[Records to process]:
>>>

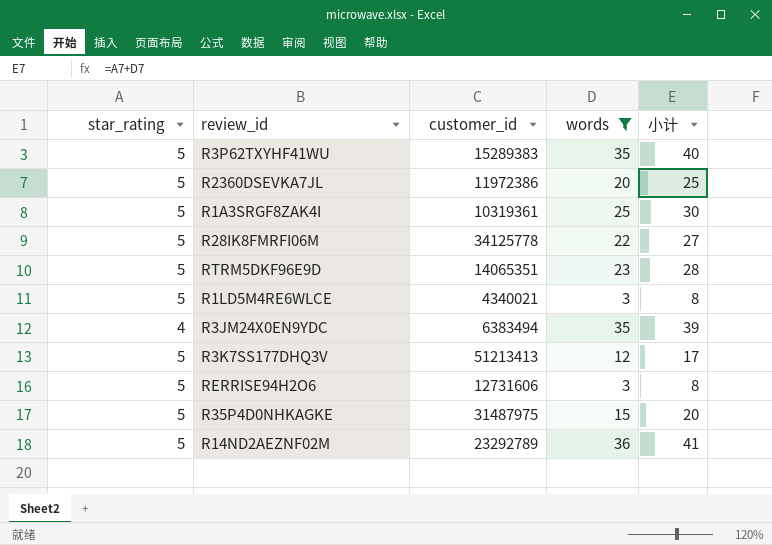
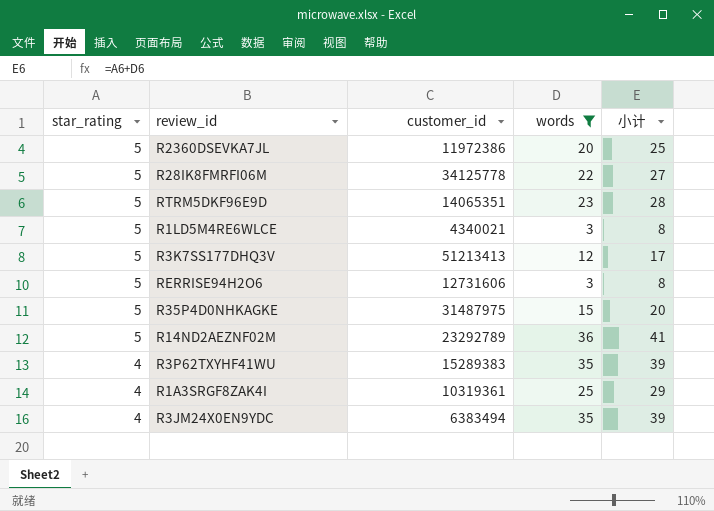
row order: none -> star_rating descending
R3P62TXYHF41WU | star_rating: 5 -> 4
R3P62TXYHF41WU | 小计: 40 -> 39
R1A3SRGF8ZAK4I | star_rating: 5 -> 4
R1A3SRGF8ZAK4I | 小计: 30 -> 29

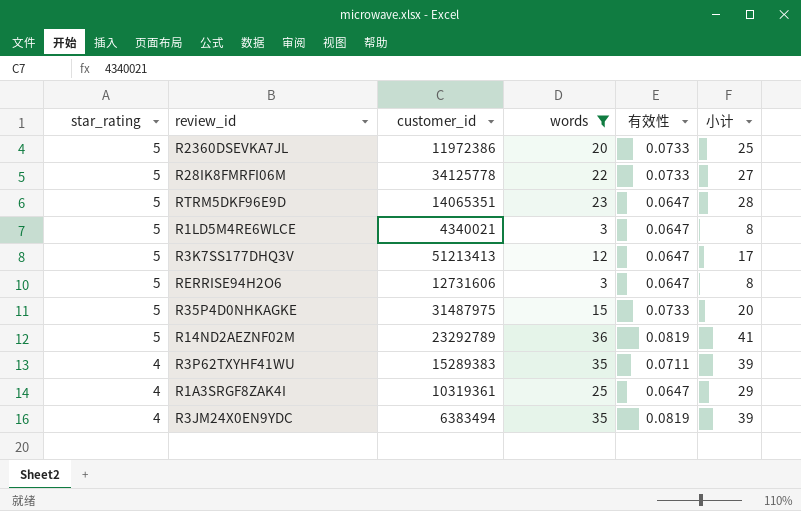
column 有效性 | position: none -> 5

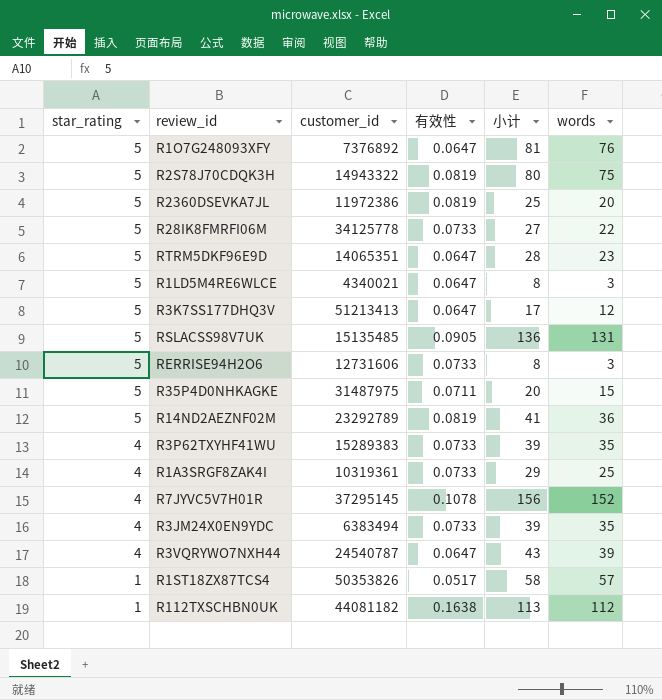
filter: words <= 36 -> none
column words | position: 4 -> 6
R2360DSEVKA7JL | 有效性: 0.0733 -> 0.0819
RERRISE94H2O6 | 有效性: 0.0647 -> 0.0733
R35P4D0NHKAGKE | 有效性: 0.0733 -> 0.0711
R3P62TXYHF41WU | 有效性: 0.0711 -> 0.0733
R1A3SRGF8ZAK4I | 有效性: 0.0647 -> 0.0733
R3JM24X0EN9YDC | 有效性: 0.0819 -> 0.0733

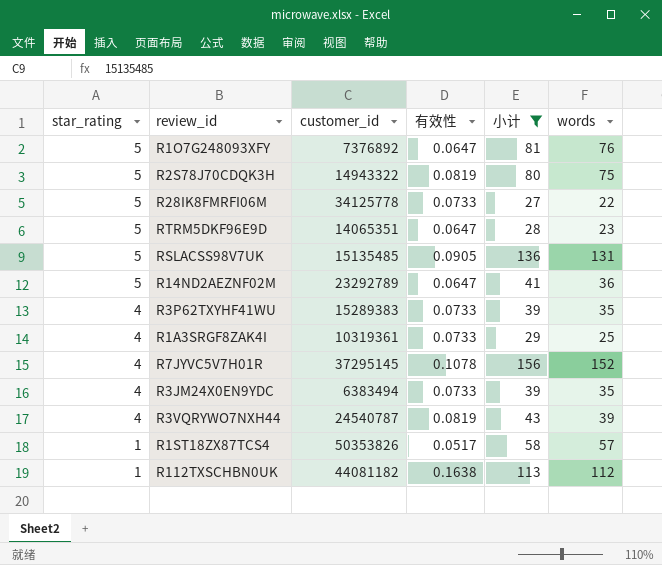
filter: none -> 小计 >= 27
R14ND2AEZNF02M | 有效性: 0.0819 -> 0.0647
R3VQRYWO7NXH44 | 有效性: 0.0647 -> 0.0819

<<<

[Assignment]: Copy out every line in the records where the word "position" is found.

[Result of this task]:
column 有效性 | position: none -> 5
column words | position: 4 -> 6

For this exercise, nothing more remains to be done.